= Members of the Victorian Legislative Council, 1925–1928 =

This is a list of members of the Victorian Legislative Council between the elections of 4 June 1925 and 2 June 1928. As half of the Legislative Council's terms expired at each triennial election, half of these members were elected at the 1922 triennial election with terms expiring in 1928, while the other half were elected at the 1925 triennial election with terms expiring in 1931.

The Electoral Provinces Boundaries Act 1903 defined 17 Provinces with two members each for a total of 34 members.

Note the "Term in Office" refers to that members term(s) in the Council, not necessarily for that Province.

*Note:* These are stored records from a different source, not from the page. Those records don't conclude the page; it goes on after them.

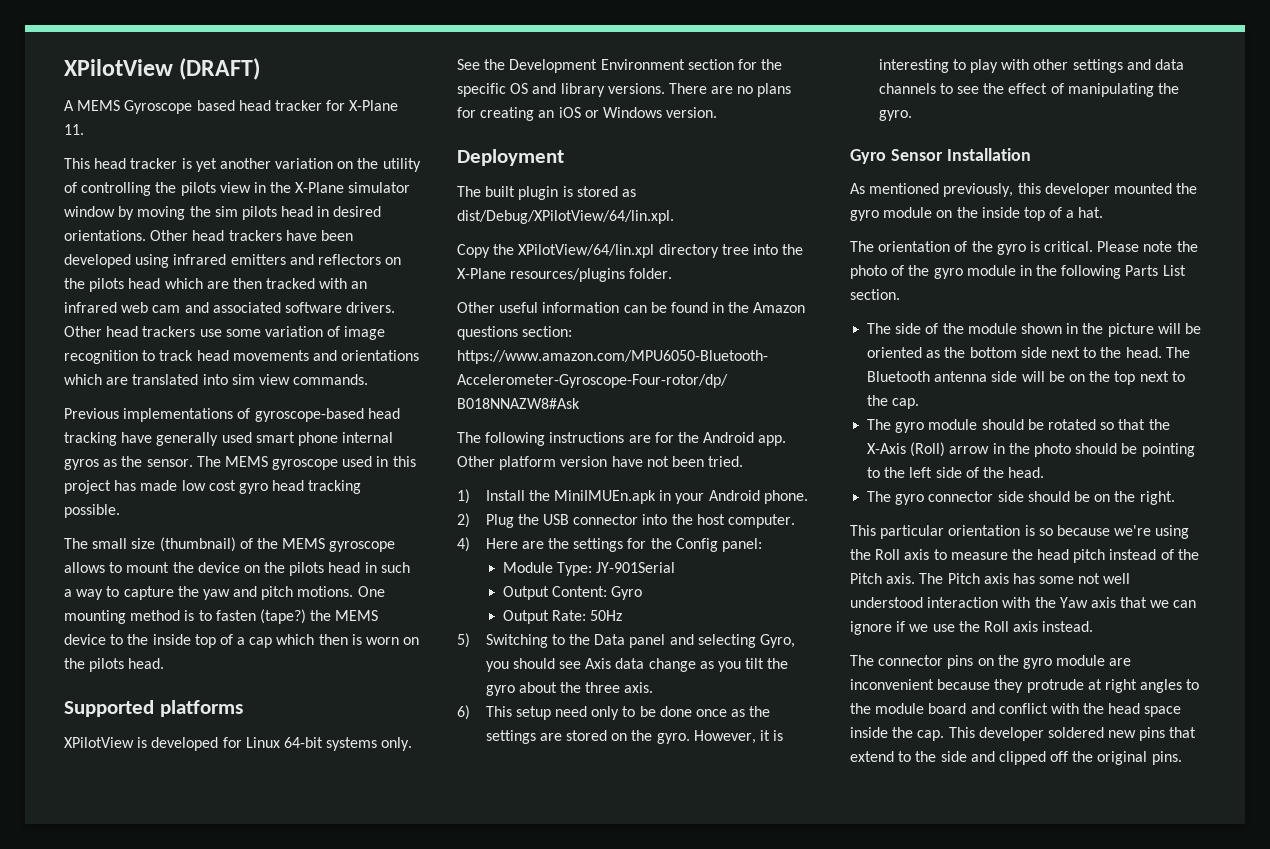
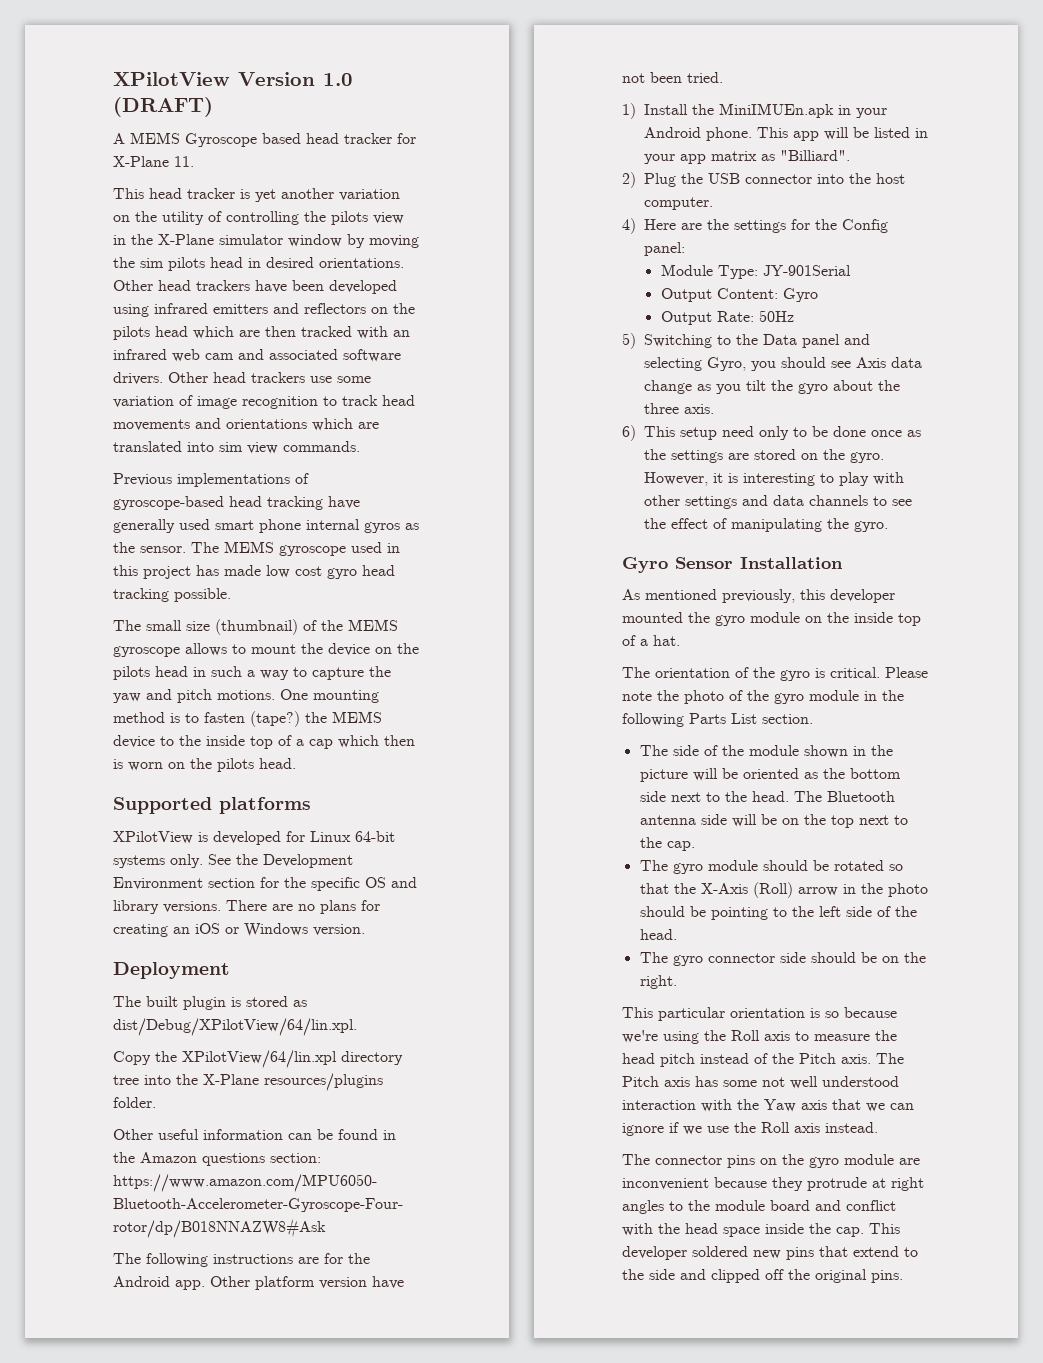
[64,59,173,76] XPilotView -> [113,72,353,86] XPilotView Version 1.0
(808, 497) none -> [757,127,928,141] [644,150,850,164] This app will be listed in your app matrix as "Billiard".

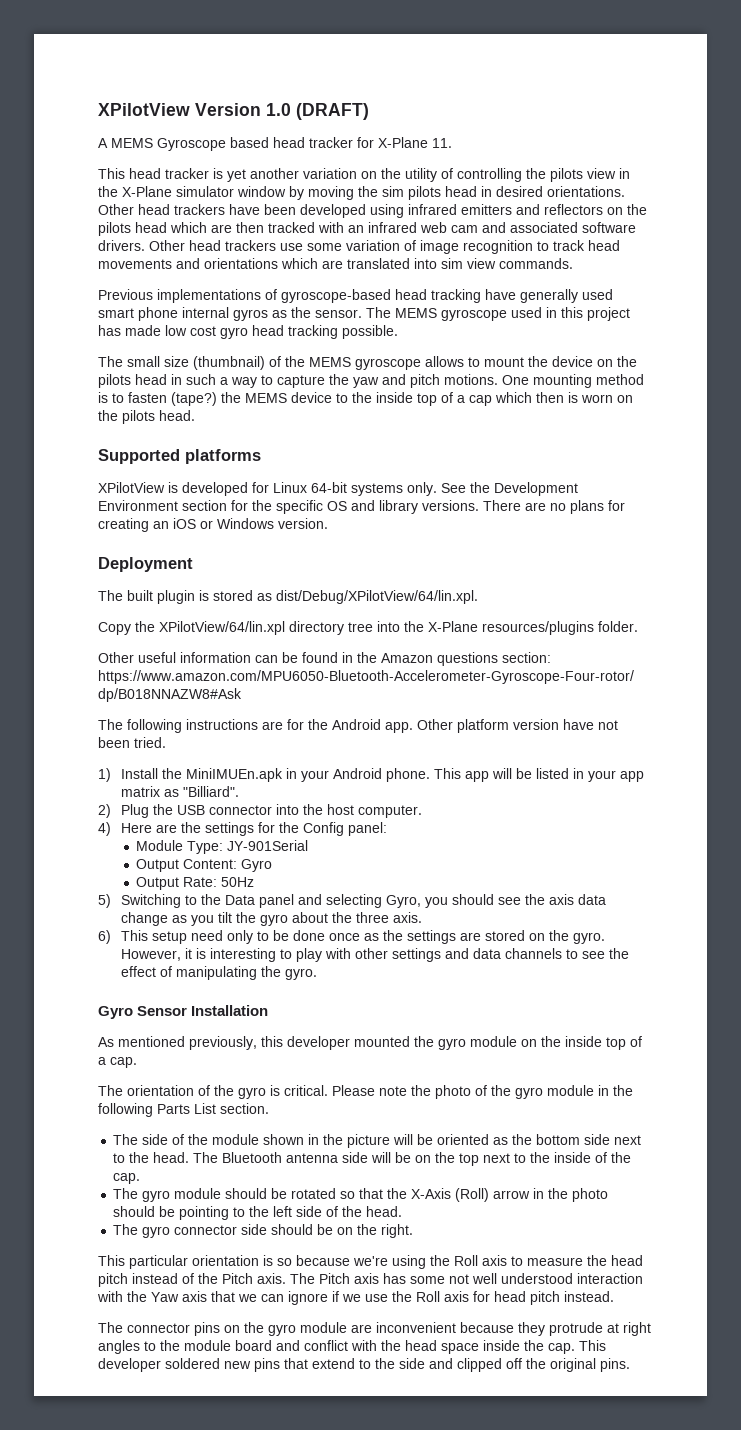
[856,357,886,368] Axis -> [524,894,574,905] the axis
[653,635,680,646] hat. -> [110,1057,137,1068] cap.
(662, 842) none -> [554,1152,632,1163] inside of the
(820, 1128) none -> [473,1291,560,1305] for head pitch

| Name | Party | Province | Expiry Due | Term in Office |
|---|---|---|---|---|
| Richard Abbott | Country | Northern | 1928 | 1907–1913; 1922–1928 |
| William Angliss | Nationalist | Southern | 1928 | 1912–1952 |
| Edwin Bath | Nationalist | Nelson | 1931 | 1922–1937 |
| William Beckett | Labor | Melbourne North | 1931 | 1914–1931; 1934–1952 |
| Theodore Beggs | Nationalist | Nelson | 1928 | 1910–1928 |
| Alexander Bell | Nationalist | Wellington | 1931 | 1917–1931 |
| Frederick Brawn | Nationalist | Wellington | 1928 | 1907–1934 |
| Alfred Chandler | Nationalist | South Eastern | 1931 | 1919–1935 |
| Frank Clarke | Nationalist | Melbourne South | 1931 | 1913–1955 |
| Russell Clarke | Nationalist | Southern | 1931 | 1910–1937 |
| Henry Cohen | Nationalist | Melbourne | 1931 | 1921–1937 |
| William Crockett | Country/Country Progressive | North Western | 1928 | 1919–1928 |
| George Martley Davis | Nationalist | Gippsland | 1931 | 1917–1937 |
| Arthur Disney | Labor | Melbourne West | 1931 | 1916–1943 |
| William Edgar | Nationalist | East Yarra | 1931 | 1904–1913; 1917–1948 |
| George Goudie | Country | North Western | 1931 | 1919–1949 |
| John Harris | Country | North Eastern | 1928 | 1920–1946 |
| Howard Hitchcock | Nationalist | South Western | 1931 | 1925–1931 |
| John Percy Jones | Labor | Melbourne East | 1928 | 1910–1940 |
| Herbert Keck | Nationalist | Bendigo | 1931 | 1921–1937 |
| Esmond Kiernan | Labor | Melbourne North | 1928 | 1919–1940 |
| Martin McGregor | Nationalist | Gippsland | 1928 | 1922–1936 |
| Daniel McNamara | Labor | Melbourne East | 1931 | 1916; 1917–1947 |
| James Merritt | Nationalist | East Yarra | 1928 | 1913–1928 |
| Thomas Payne | Nationalist | Melbourne South | 1928 | 1901–1928 |
| Horace Richardson | Nationalist | South Western | 1928 | 1912–1934 |
| Marcus Saltau | Nationalist | Western | 1928 | 1924–1940 |
| Herbert Smith | Nationalist | Melbourne | 1928 | 1921–1935 |
| Joseph Sternberg ^{[a]} | Nationalist | Bendigo | 1928 | 1891–1928 |
| George Tuckett | Country | Northern | 1931 | 1925–1955 |
| William Tyner | Nationalist | South Eastern | 1928 | 1922–1940 |
| Edward White | Nationalist | Western | 1931 | 1907–1931 |
| Robert Williams | Labor | Melbourne West | 1928 | 1922–1938 |
| Albert Zwar | Country | North Eastern | 1931 | 1922–1935 |

Sir Frank Clarke was President; William Edgar was Chairman of Committees; T. R. Gilchrist was Clerk of the Council.

 On 13 January 1928, Joseph Sternberg, MLC for Bendigo, died. He was not replaced until the general election in June 1928.